# BRIEF
Word for word and without images, transcribe all of the records.

# EXTRACTED DATA
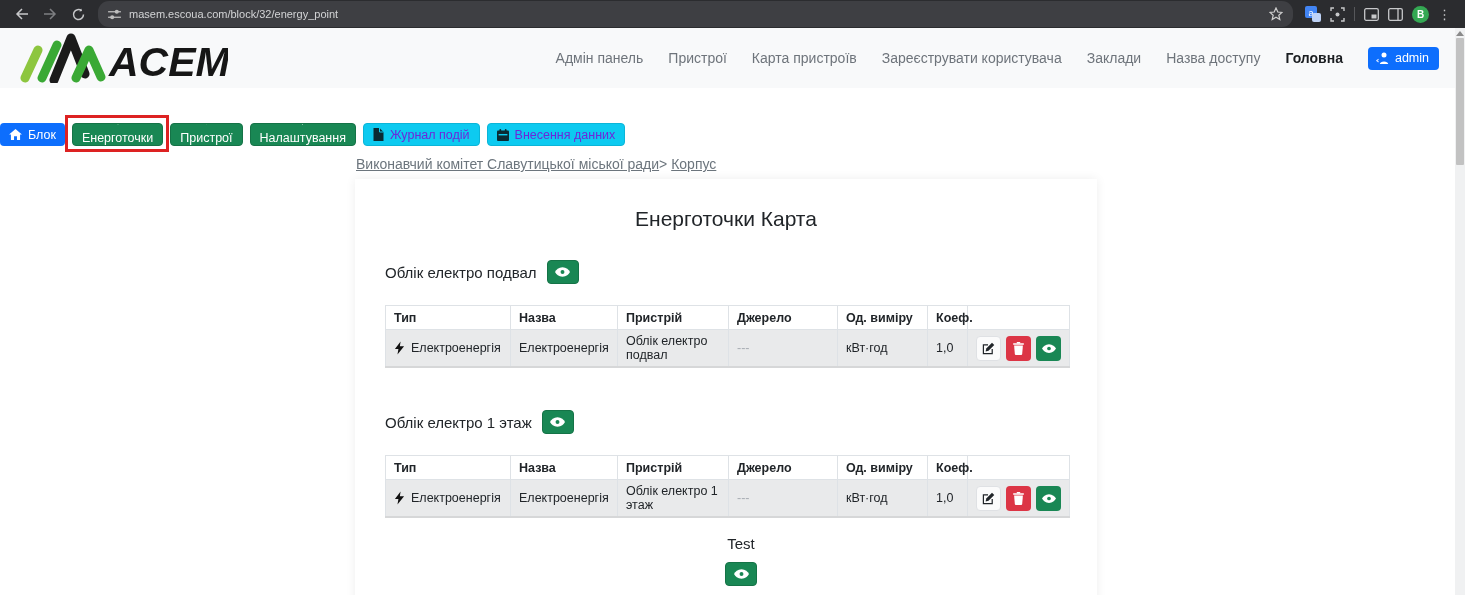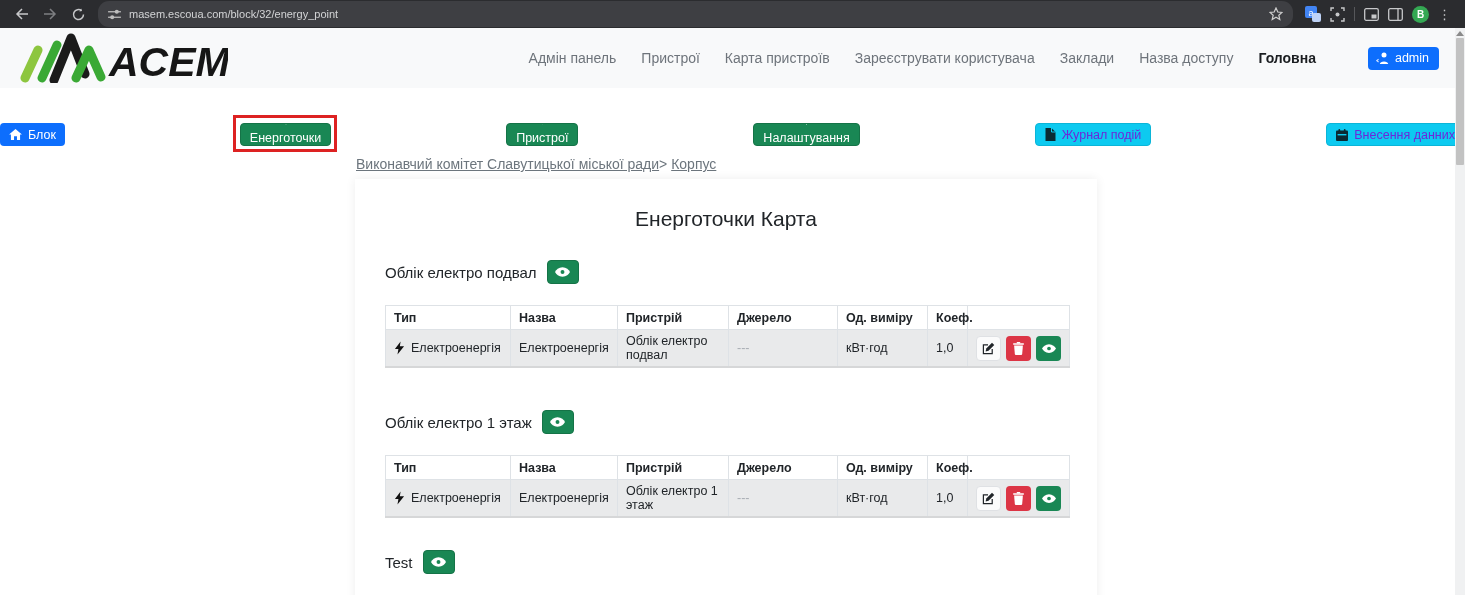--- a/index.html
+++ b/index.html
@@ -28,7 +28,7 @@
   .nav-item.active { color:#1b1e21; font-weight:600; }
   .admin-btn { background:#0d6efd; color:#fff; border:none; border-radius:4px;
                padding:4px 10px 5px 8px; font-size:12.5px; display:flex; align-items:center;
-               gap:5px; cursor:pointer;margin-left:27px; }
+               gap:5px; cursor:pointer; }
 
   
   .main { position:relative; background:#fff; height:507px; }

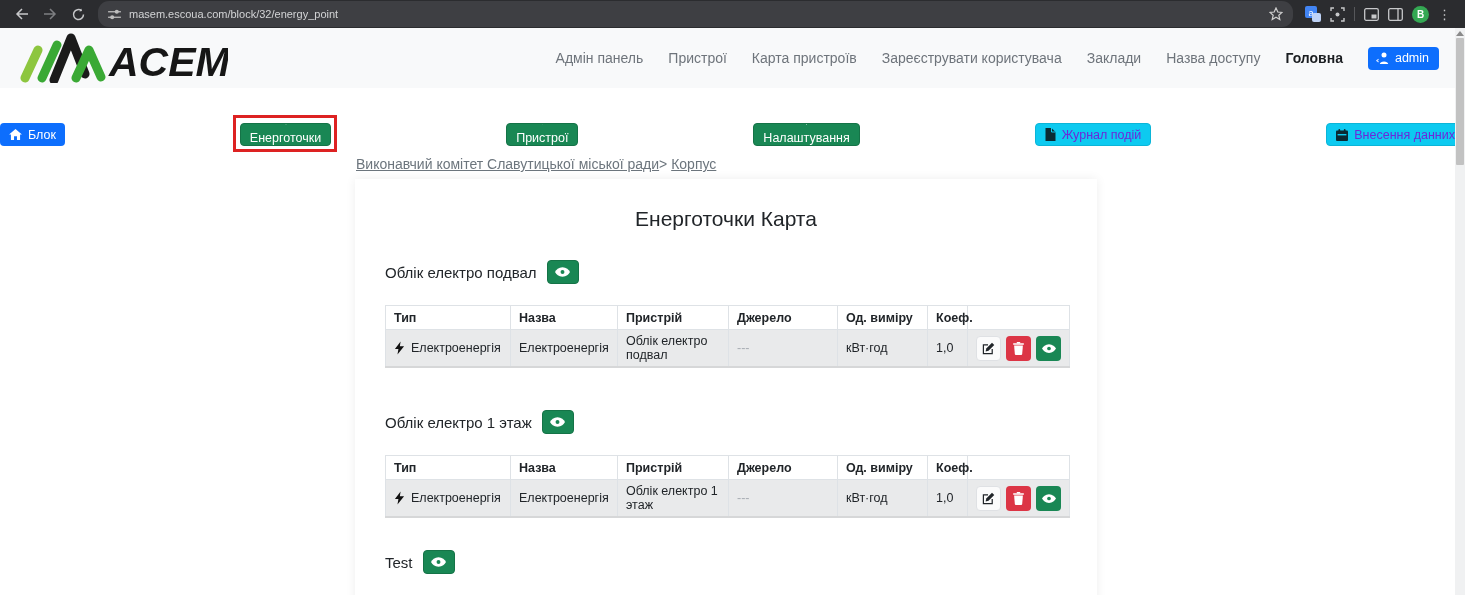--- a/index.html
+++ b/index.html
@@ -32,7 +32,7 @@
 
   
   .main { position:relative; background:#fff; height:507px; }
-  .btn-row { display:flex; justify-content:space-between; align-items:center; gap:7px; padding-top:35px; }
+  .btn-row { display:flex; justify-content:flex-start; align-items:center; gap:7px; padding-top:35px; }
   .pill-btn { border:none; border-radius:4px; height:23px; padding:0 9px; font-size:12.5px;
               display:inline-flex; align-items:center; gap:6px; cursor:pointer; white-space:nowrap; }
   .pill-blue  { background:#0d6efd; color:#fff; }

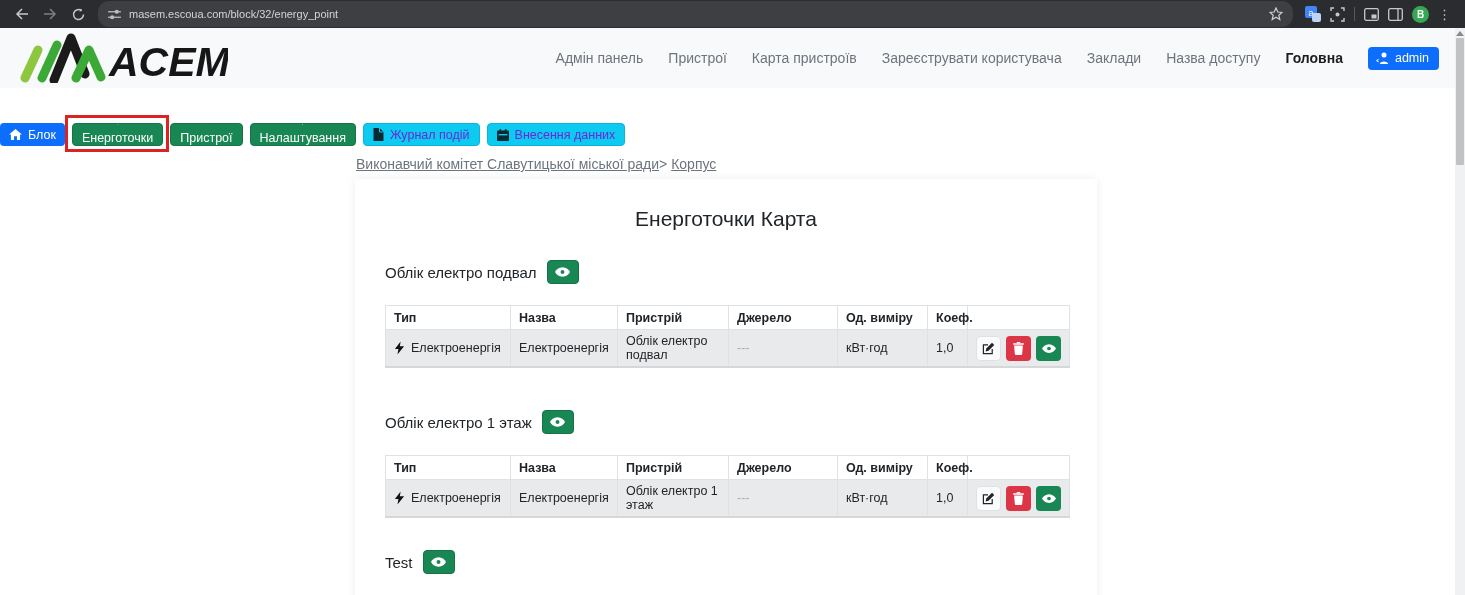--- a/index.html
+++ b/index.html
@@ -52,7 +52,7 @@
   .section-head { display:flex; align-items:center; gap:10px; margin-left:30px; font-size:15px; color:#212529; }
   .sh-1 { margin-top:29px; }
   .sh-2 { margin-top:42px; }
-  .sh-3 { margin-top:32px; }
+  .sh-3 { margin-top:17px;flex-direction:column; }
   .eye-btn { width:32px; height:24px; background:#198754; border:1px solid #157347;
              border-radius:4px; display:flex; align-items:center; justify-content:center; cursor:pointer; }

# SOLUTION FOR THIS TASK
--- a/index.html
+++ b/index.html
@@ -28,7 +28,7 @@
   .nav-item.active { color:#1b1e21; font-weight:600; }
   .admin-btn { background:#0d6efd; color:#fff; border:none; border-radius:4px;
                padding:4px 10px 5px 8px; font-size:12.5px; display:flex; align-items:center;
-               gap:5px; cursor:pointer;margin-left:27px; }
+               gap:5px; cursor:pointer; }
 
   
   .main { position:relative; background:#fff; height:507px; }

--- a/index.html
+++ b/index.html
@@ -32,7 +32,7 @@
 
   
   .main { position:relative; background:#fff; height:507px; }
-  .btn-row { display:flex; justify-content:space-between; align-items:center; gap:7px; padding-top:35px; }
+  .btn-row { display:flex; justify-content:flex-start; align-items:center; gap:7px; padding-top:35px; }
   .pill-btn { border:none; border-radius:4px; height:23px; padding:0 9px; font-size:12.5px;
               display:inline-flex; align-items:center; gap:6px; cursor:pointer; white-space:nowrap; }
   .pill-blue  { background:#0d6efd; color:#fff; }

--- a/index.html
+++ b/index.html
@@ -52,7 +52,7 @@
   .section-head { display:flex; align-items:center; gap:10px; margin-left:30px; font-size:15px; color:#212529; }
   .sh-1 { margin-top:29px; }
   .sh-2 { margin-top:42px; }
-  .sh-3 { margin-top:32px; }
+  .sh-3 { margin-top:17px;flex-direction:column; }
   .eye-btn { width:32px; height:24px; background:#198754; border:1px solid #157347;
              border-radius:4px; display:flex; align-items:center; justify-content:center; cursor:pointer; }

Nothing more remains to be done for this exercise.